── Available data

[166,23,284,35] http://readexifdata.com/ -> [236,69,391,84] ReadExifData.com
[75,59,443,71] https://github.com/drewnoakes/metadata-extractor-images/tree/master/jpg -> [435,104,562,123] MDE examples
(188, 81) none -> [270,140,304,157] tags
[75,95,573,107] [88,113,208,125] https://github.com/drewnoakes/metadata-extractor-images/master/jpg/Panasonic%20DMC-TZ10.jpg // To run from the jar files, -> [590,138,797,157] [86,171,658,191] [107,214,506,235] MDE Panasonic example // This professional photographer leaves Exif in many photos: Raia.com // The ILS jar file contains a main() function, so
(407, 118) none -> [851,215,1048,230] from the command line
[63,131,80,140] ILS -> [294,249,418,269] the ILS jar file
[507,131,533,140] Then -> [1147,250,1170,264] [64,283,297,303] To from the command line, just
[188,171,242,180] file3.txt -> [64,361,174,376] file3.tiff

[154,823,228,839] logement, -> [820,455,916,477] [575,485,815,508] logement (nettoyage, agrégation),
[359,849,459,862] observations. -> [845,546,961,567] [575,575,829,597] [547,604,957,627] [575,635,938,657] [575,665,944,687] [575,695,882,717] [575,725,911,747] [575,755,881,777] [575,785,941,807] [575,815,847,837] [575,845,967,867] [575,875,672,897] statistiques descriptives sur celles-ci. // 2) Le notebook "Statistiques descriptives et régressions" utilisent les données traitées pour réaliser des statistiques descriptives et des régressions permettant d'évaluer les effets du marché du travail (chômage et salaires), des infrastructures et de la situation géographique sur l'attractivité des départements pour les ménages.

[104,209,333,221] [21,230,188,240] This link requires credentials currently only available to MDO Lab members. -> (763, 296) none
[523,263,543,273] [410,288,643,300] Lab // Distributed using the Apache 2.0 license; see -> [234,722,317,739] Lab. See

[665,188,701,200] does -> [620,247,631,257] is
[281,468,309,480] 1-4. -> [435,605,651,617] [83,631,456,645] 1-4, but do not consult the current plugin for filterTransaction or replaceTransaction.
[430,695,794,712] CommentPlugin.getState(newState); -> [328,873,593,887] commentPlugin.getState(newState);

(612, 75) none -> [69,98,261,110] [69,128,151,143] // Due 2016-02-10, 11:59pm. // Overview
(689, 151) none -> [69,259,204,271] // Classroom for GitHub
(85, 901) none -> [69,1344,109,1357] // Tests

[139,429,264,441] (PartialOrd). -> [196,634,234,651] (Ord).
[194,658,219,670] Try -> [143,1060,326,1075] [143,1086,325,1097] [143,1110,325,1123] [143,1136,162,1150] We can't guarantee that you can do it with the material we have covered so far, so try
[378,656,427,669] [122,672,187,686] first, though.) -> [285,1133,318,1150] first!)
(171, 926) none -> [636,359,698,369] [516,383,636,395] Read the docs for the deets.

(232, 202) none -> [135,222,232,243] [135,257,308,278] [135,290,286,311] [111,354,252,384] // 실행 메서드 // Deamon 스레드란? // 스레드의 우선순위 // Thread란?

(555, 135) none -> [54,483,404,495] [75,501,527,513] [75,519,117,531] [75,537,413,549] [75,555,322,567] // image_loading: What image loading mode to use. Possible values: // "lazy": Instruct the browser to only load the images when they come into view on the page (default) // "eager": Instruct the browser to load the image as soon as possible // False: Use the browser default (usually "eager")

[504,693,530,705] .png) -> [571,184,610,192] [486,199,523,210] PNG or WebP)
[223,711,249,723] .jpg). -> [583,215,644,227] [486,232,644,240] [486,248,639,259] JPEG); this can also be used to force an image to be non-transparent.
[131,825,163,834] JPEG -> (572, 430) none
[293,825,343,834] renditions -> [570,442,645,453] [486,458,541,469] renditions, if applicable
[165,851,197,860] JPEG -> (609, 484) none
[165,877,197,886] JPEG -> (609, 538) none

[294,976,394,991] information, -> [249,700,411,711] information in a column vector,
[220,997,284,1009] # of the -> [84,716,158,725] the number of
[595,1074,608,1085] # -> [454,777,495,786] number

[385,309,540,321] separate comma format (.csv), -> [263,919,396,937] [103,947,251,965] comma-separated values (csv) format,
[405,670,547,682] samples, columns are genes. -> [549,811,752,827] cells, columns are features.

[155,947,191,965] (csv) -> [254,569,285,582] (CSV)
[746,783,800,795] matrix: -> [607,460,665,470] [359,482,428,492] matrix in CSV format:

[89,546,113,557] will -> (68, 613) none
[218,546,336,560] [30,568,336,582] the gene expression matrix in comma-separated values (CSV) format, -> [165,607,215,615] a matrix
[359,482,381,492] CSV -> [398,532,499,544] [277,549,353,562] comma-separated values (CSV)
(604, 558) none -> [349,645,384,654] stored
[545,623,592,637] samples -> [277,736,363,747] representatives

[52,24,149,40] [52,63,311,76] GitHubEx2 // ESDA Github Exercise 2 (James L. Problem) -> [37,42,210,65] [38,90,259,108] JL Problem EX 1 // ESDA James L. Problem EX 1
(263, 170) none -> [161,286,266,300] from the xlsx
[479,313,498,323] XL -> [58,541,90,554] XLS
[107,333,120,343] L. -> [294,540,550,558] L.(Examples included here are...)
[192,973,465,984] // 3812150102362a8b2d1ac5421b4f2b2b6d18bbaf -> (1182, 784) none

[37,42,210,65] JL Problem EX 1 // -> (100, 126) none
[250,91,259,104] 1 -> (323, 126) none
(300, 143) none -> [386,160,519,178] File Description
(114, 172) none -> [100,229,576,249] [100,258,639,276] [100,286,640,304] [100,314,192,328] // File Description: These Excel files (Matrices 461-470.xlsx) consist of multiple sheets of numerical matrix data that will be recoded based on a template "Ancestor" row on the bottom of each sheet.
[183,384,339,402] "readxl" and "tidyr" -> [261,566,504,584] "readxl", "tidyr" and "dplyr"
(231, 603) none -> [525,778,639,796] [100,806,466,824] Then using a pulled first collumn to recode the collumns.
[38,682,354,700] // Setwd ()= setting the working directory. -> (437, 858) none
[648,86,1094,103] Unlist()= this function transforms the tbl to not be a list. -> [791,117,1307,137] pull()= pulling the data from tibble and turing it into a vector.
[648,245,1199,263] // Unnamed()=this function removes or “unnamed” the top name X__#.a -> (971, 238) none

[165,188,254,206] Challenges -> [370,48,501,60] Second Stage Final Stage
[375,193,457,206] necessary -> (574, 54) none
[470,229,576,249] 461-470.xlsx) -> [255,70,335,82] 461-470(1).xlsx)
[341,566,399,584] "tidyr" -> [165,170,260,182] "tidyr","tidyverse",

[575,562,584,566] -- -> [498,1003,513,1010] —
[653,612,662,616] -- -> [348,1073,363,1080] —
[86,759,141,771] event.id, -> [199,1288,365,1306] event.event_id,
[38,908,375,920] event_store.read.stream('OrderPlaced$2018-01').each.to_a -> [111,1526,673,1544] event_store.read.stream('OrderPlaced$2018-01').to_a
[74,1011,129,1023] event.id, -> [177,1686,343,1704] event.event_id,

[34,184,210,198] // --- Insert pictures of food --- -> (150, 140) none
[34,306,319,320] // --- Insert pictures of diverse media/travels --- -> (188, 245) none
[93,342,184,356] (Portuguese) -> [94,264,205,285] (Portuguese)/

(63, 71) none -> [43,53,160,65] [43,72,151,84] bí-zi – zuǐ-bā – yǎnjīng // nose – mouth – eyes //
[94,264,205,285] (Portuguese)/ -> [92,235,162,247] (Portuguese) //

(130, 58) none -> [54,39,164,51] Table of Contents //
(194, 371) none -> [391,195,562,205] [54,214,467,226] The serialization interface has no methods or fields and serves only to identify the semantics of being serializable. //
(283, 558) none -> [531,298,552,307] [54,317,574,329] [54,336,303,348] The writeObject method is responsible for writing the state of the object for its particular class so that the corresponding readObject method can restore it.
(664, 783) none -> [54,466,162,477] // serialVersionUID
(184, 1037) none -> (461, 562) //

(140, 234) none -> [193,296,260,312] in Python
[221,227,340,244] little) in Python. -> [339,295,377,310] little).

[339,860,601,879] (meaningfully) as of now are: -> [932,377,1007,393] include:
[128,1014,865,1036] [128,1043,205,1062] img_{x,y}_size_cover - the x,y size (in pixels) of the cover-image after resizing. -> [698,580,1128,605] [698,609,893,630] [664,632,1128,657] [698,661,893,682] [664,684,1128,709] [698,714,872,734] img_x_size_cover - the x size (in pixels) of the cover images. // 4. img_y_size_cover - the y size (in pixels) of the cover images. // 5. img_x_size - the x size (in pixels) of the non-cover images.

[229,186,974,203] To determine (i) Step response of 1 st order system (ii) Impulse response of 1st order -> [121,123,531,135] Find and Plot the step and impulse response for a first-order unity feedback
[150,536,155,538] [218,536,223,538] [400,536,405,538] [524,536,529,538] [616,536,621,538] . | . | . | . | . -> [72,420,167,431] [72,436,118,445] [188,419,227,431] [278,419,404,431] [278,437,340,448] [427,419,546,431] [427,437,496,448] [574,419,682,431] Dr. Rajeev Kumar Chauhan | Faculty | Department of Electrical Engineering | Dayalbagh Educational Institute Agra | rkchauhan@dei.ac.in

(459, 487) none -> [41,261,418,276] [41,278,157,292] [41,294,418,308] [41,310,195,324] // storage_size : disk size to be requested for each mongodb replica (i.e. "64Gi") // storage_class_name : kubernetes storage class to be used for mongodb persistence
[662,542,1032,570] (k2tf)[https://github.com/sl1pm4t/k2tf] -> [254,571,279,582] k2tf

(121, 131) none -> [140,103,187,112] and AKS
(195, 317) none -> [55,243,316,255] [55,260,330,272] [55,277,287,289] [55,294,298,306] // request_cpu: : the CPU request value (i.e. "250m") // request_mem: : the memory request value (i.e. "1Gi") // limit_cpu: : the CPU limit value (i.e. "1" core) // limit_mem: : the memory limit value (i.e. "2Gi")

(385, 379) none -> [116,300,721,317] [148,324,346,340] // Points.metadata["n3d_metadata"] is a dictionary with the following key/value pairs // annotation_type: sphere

────

**What is needed**
For this exercise, please output exactly the lines above starting at the line with "(232, 202) none" and ending at the line with "[479,313,498,323] XL -> [58,541,90,554] XLS", ends included.

**Exercise response**
(232, 202) none -> [135,222,232,243] [135,257,308,278] [135,290,286,311] [111,354,252,384] // 실행 메서드 // Deamon 스레드란? // 스레드의 우선순위 // Thread란?

(555, 135) none -> [54,483,404,495] [75,501,527,513] [75,519,117,531] [75,537,413,549] [75,555,322,567] // image_loading: What image loading mode to use. Possible values: // "lazy": Instruct the browser to only load the images when they come into view on the page (default) // "eager": Instruct the browser to load the image as soon as possible // False: Use the browser default (usually "eager")

[504,693,530,705] .png) -> [571,184,610,192] [486,199,523,210] PNG or WebP)
[223,711,249,723] .jpg). -> [583,215,644,227] [486,232,644,240] [486,248,639,259] JPEG); this can also be used to force an image to be non-transparent.
[131,825,163,834] JPEG -> (572, 430) none
[293,825,343,834] renditions -> [570,442,645,453] [486,458,541,469] renditions, if applicable
[165,851,197,860] JPEG -> (609, 484) none
[165,877,197,886] JPEG -> (609, 538) none

[294,976,394,991] information, -> [249,700,411,711] information in a column vector,
[220,997,284,1009] # of the -> [84,716,158,725] the number of
[595,1074,608,1085] # -> [454,777,495,786] number

[385,309,540,321] separate comma format (.csv), -> [263,919,396,937] [103,947,251,965] comma-separated values (csv) format,
[405,670,547,682] samples, columns are genes. -> [549,811,752,827] cells, columns are features.

[155,947,191,965] (csv) -> [254,569,285,582] (CSV)
[746,783,800,795] matrix: -> [607,460,665,470] [359,482,428,492] matrix in CSV format:

[89,546,113,557] will -> (68, 613) none
[218,546,336,560] [30,568,336,582] the gene expression matrix in comma-separated values (CSV) format, -> [165,607,215,615] a matrix
[359,482,381,492] CSV -> [398,532,499,544] [277,549,353,562] comma-separated values (CSV)
(604, 558) none -> [349,645,384,654] stored
[545,623,592,637] samples -> [277,736,363,747] representatives

[52,24,149,40] [52,63,311,76] GitHubEx2 // ESDA Github Exercise 2 (James L. Problem) -> [37,42,210,65] [38,90,259,108] JL Problem EX 1 // ESDA James L. Problem EX 1
(263, 170) none -> [161,286,266,300] from the xlsx
[479,313,498,323] XL -> [58,541,90,554] XLS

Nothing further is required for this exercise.